**ABOUT THIS EXERCISE**
Report how many lines in the records below hold "serif", with no other output.
▬▬▬▬▬▬
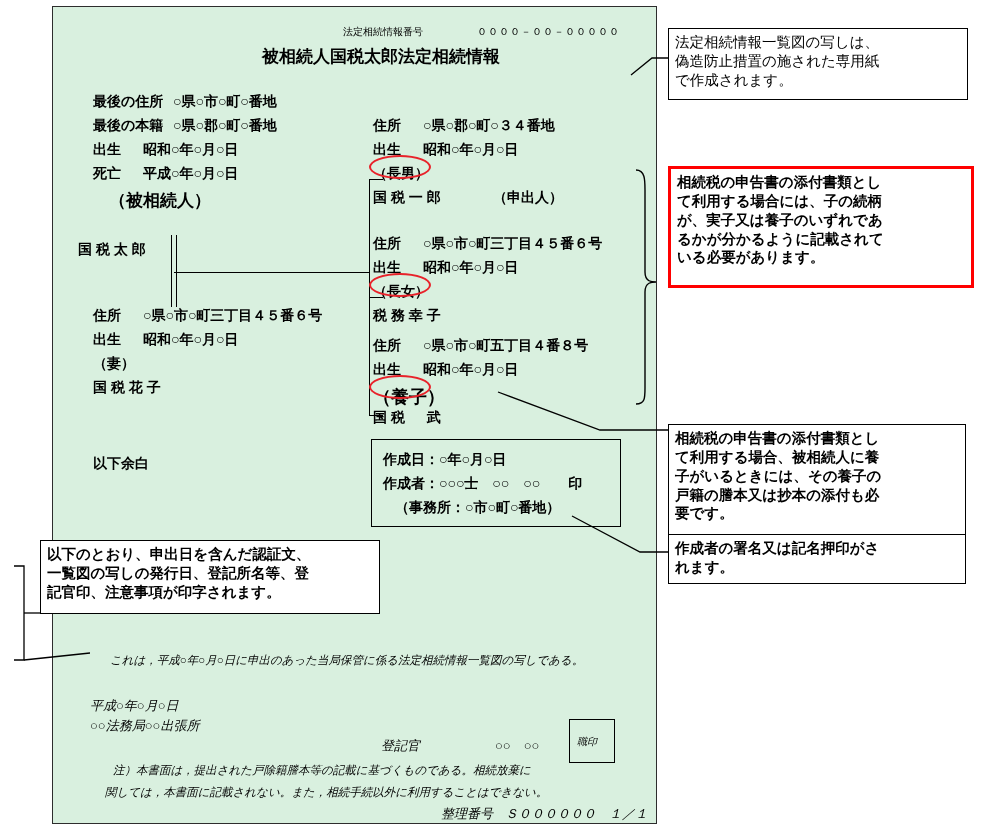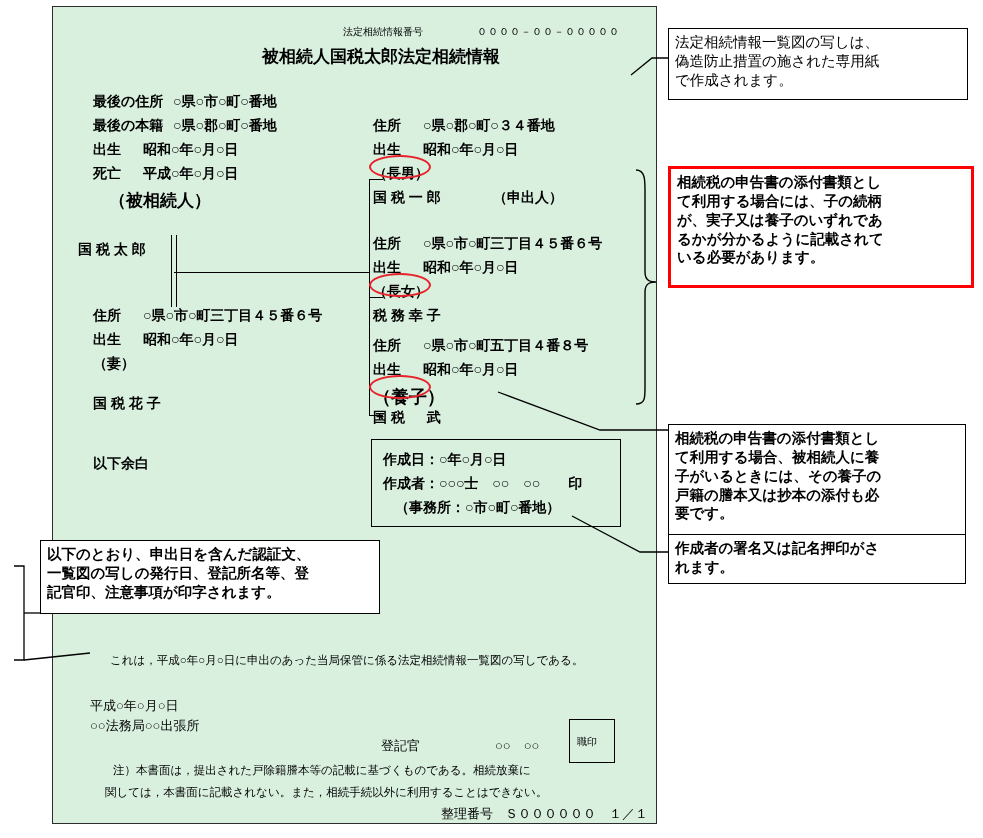--- a/index.html
+++ b/index.html
@@ -39,20 +39,21 @@
   .doc-title {
     font-size: 17px;
     font-weight: bold;
     margin-left: 39px;
   }
   .small {
     font-size: 10px;
   }
   .serif {
     font-family: "Liberation Serif", serif;
+    font-style: italic;
   }
   
   .line {
     position: absolute;
     background: #000000;
   }
   .vline { width: 1px; }
   .hline { height: 1px; }
 
   
@@ -123,21 +124,21 @@
     <div class="txt b" style="left:40px; top:182px; font-size:17px;margin-left:16px;">（被相続人）</div>
     <div class="txt b" style="left:25px; top:206px; font-size:14px;margin-top:28px;">国 税 太 郎</div>
 
     <div class="txt b" style="left:40px; top:300px; font-size:14px;">住所</div>
     <div class="txt b" style="left:90px; top:300px; font-size:14px;">○県○市○町三丁目４５番６号</div>
 
     <div class="txt b" style="left:40px; top:324px; font-size:14px;">出生</div>
     <div class="txt b" style="left:90px; top:324px; font-size:14px;">昭和○年○月○日</div>
 
     <div class="txt b" style="left:40px; top:348px; font-size:14px;">（妻）</div>
-    <div class="txt b" style="left:40px; top:372px; font-size:14px;margin-top:16px;">国 税 花 子</div>
+    <div class="txt b" style="left:40px; top:372px; font-size:14px;">国 税 花 子</div>
 
     <div class="txt b" style="left:40px; top:420px; font-size:14px;margin-top:28px;">以下余白</div>
 
     <div class="txt b" style="left:320px; top:110px; font-size:14px;">住所</div>
     <div class="txt b" style="left:370px; top:110px; font-size:14px;">○県○郡○町○３４番地</div>
     <div class="txt b" style="left:320px; top:134px; font-size:14px;">出生</div>
     <div class="txt b" style="left:370px; top:134px; font-size:14px;">昭和○年○月○日</div>
     <div class="txt b" style="left:320px; top:158px; font-size:14px;">（長男）</div>
     <div class="txt b" style="left:320px; top:182px; font-size:14px;">国 税 一 郎</div>
     <div class="txt b" style="left:440px; top:182px; font-size:14px;">（申出人）</div>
▬▬▬▬▬▬
**WRITTEN RESPONSE**
2